In una posa scomposta, dalla geometria spezzata, Christina siede piegata sul campo.
Le gambe accartocciate guardano a valle, il volto e l’esile braccio proteso,
a monte invece, verso la casa in legno.
Nude palizzate delimitano la proprietà, non occorre recinzione quando lo stesso mondo fuori è un recinto.
Aveva deciso di non prendere con sé neanche una mantellina, perché c’era il sole sopra il paesaggio piatto della collina, quando è uscita.
Ora spira una brezza sottile che non smuove né le sue ossa quasi esposte sotto la pelle, né gli steli falciati, che le somigliano.
Un vento che le scorre freddo dentro, sotto un cielo che ha assunto il colore e la densità del piombo, la gravità di uno spazio immenso, pesante quanto può pesare l’infinito, o forse Dio.

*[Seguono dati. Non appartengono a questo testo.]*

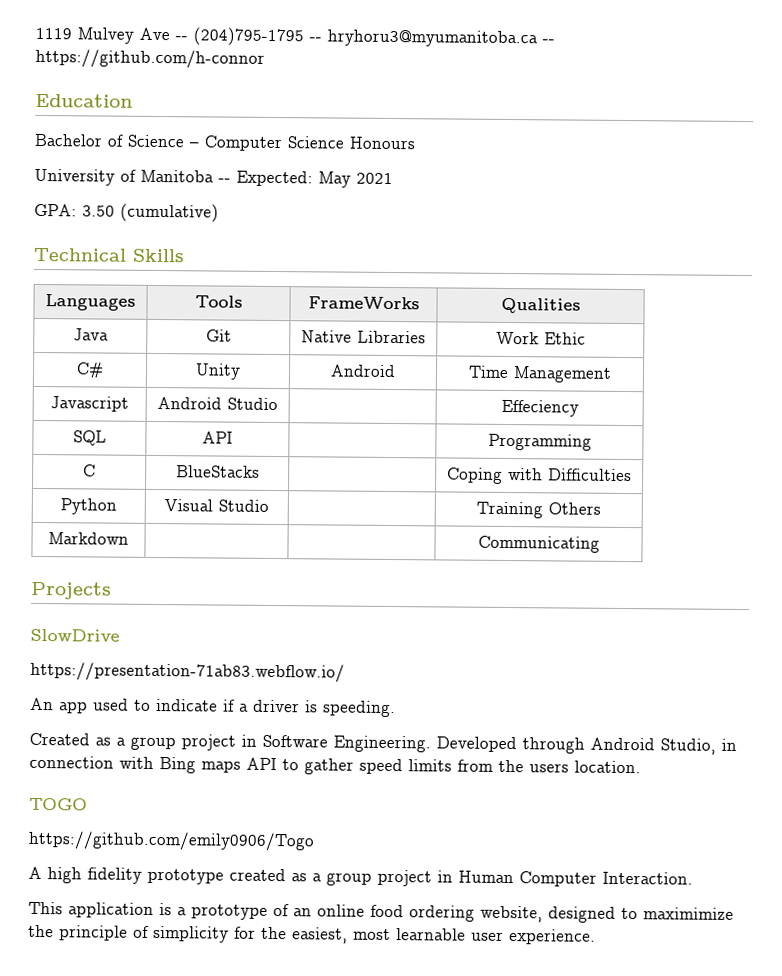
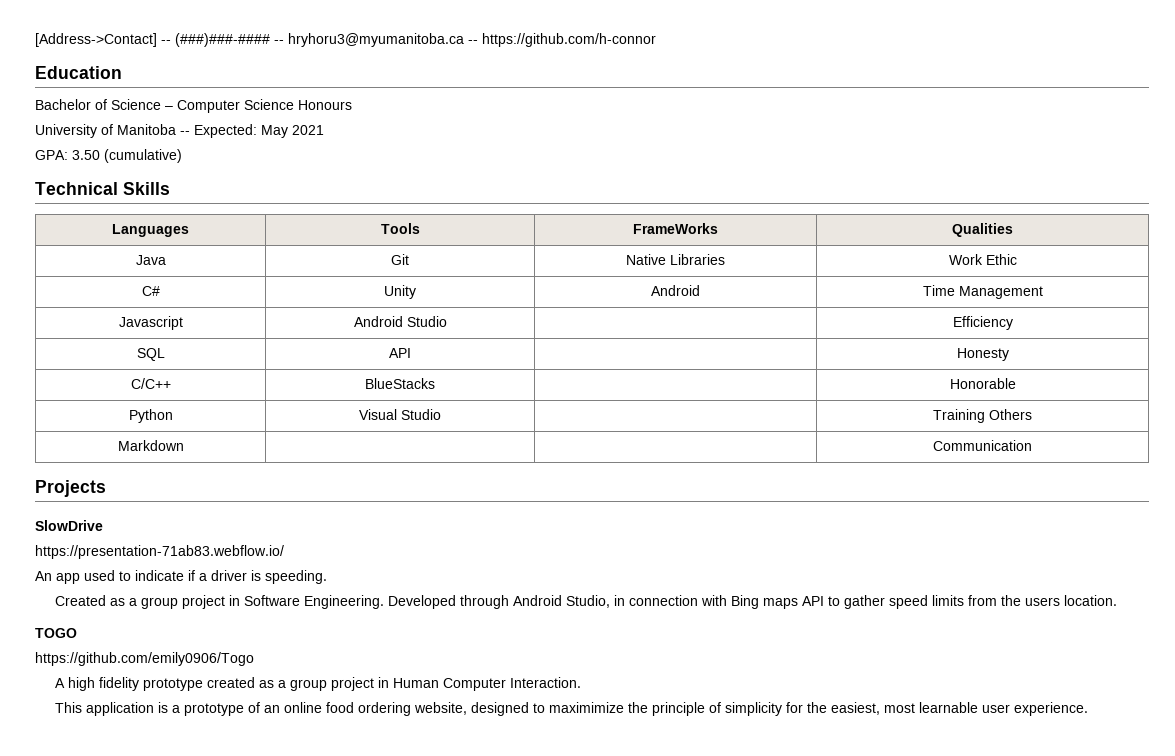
[35,27,304,47] 1119 Mulvey Ave -- (204)795-1795 -> [35,33,270,47] [Address->Contact] -- (###)###-####
[500,399,579,417] Effeciency -> [952,316,1013,330] Efficiency
[487,433,592,451] [83,464,96,477] Programming // C -> [956,348,1009,361] [130,378,171,389] Honesty // C/C++
[447,467,632,484] Coping with Difficulties -> [949,378,1016,389] Honorable
[477,535,600,553] Communicating -> [932,440,1032,451] Communication

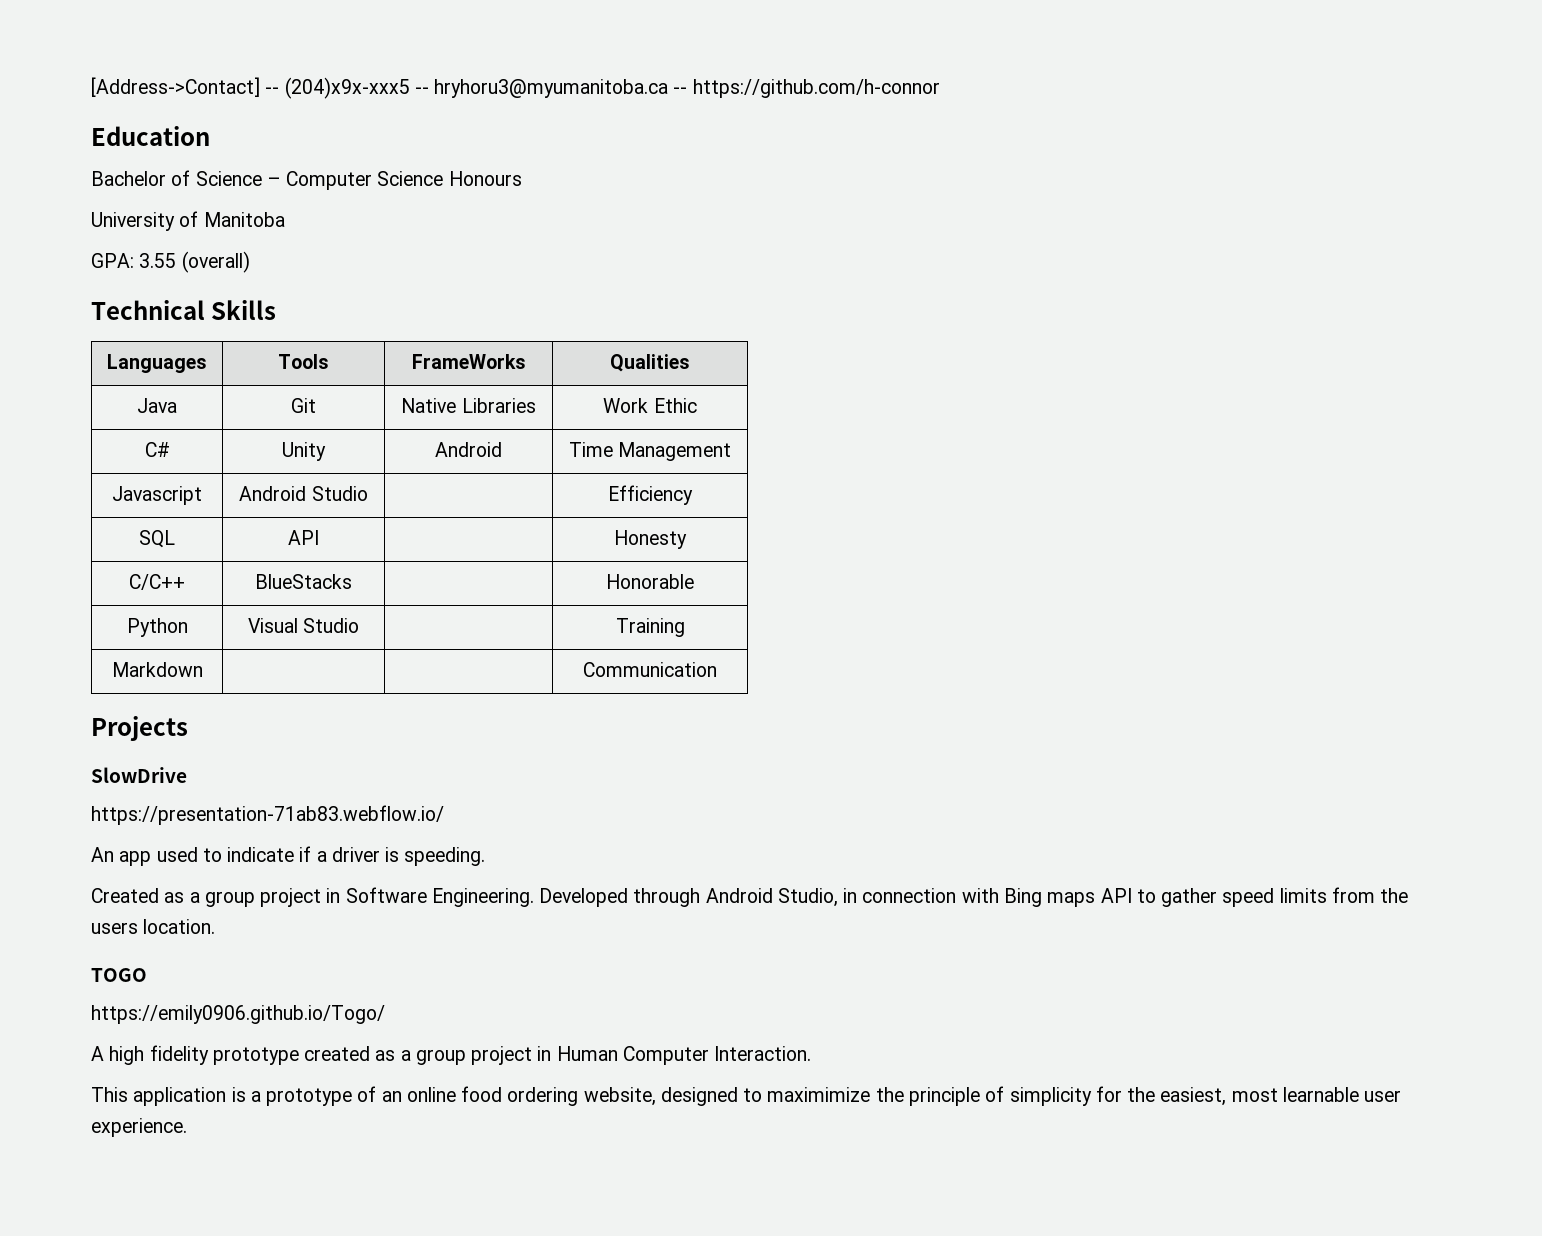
[175,33,270,47] (###)###-#### -> [284,77,410,99] (204)x9x-xxx5
[180,124,324,138] -- Expected: May 2021 -> (285, 219) none
[72,149,182,163] 3.50 (cumulative) -> [139,251,250,273] 3.55 (overall)
[988,409,1032,420] Others -> (685, 627) none
[35,652,254,666] https://github.com/emily0906/Togo -> [91,1005,385,1024] https://emily0906.github.io/Togo/

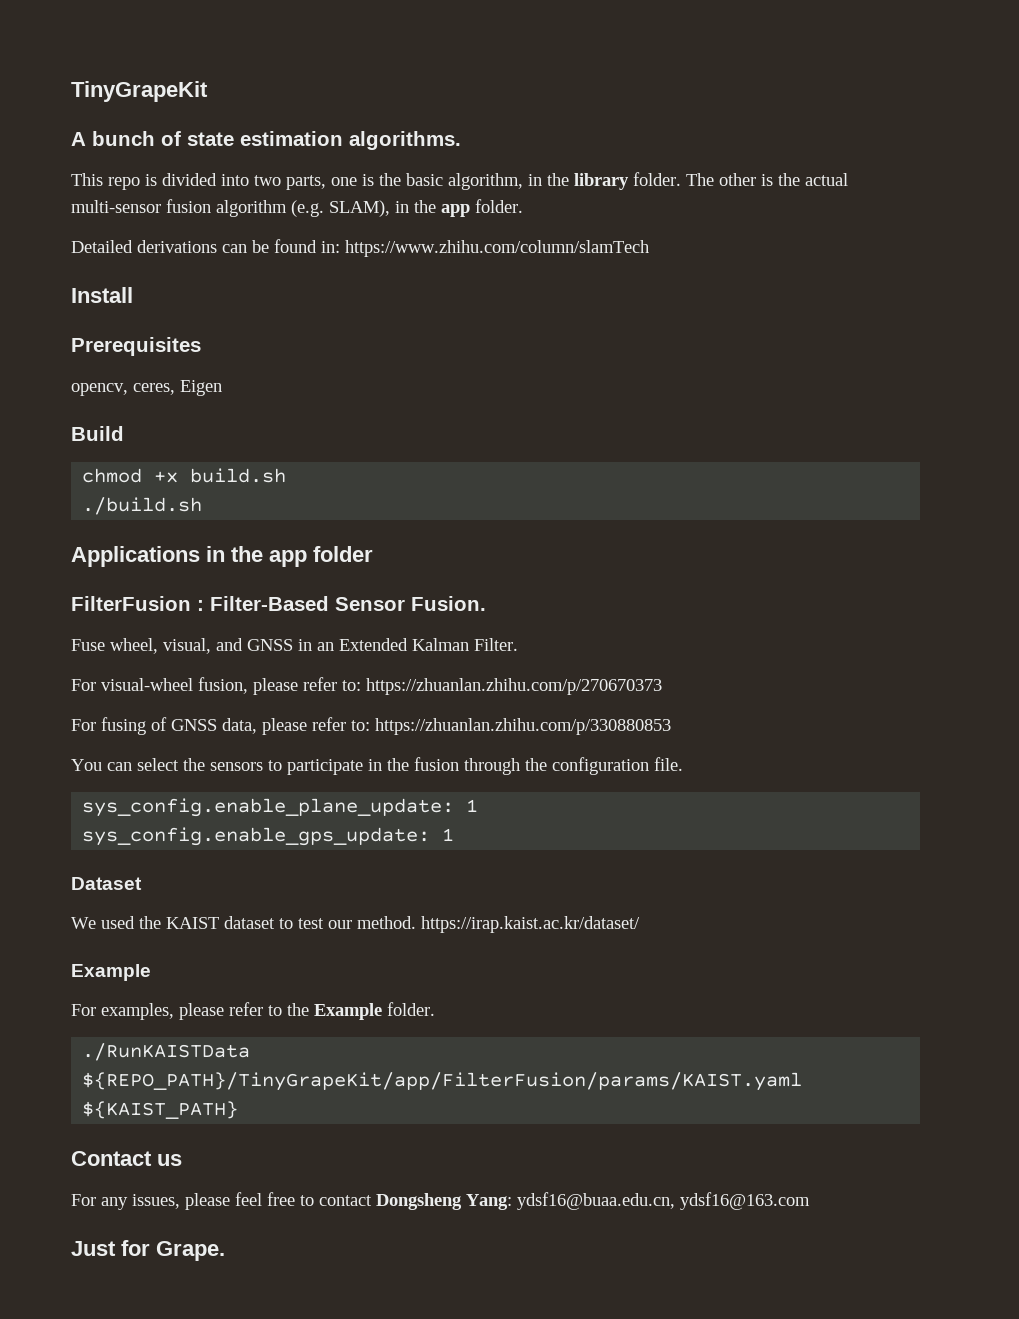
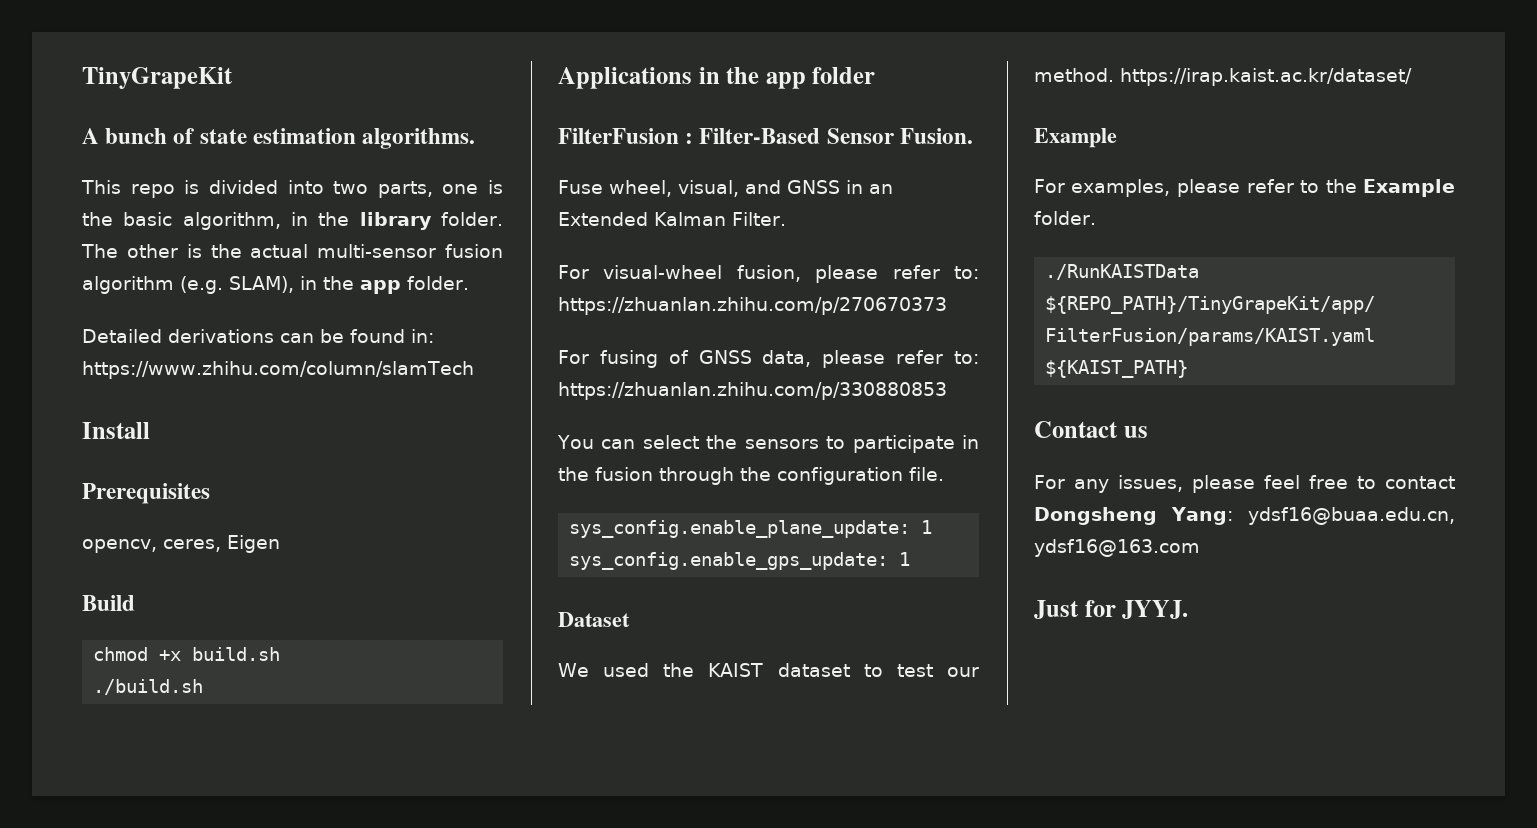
[156,1241,225,1261] Grape. -> [1122,600,1189,619] JYYJ.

Se il sole si velasse del tutto, trasformerebbe il colore stinto dei suoi abiti, della carnagione eburnea e dei suoi capelli fino a ieri giovanissimi, in una sorta di foto in bianco e nero, simile al vecchio dagherrotipo che ritrae la povera mamma sulla credenza nel soggiorno.
Christina volge lo sguardo alla casa, affannata.
Christina volge lo sguardo alla casa affamata.
La casa sa, la casa ha fatto bene a prenderle le gambe.
Come le è saltato in mente di vincere la paura fino a quel punto del prato?
La paura è più potente della noia e dell’angoscia, negarla, anche solo per pochi minuti, l’ha accresciuta a dismisura, rendendola invincibile.
Ora c’è solo il tatto, per vincere il panico, le mani che sondano le spighe dure sul terreno, per vincere l’immateriale, per non pensare i pensieri.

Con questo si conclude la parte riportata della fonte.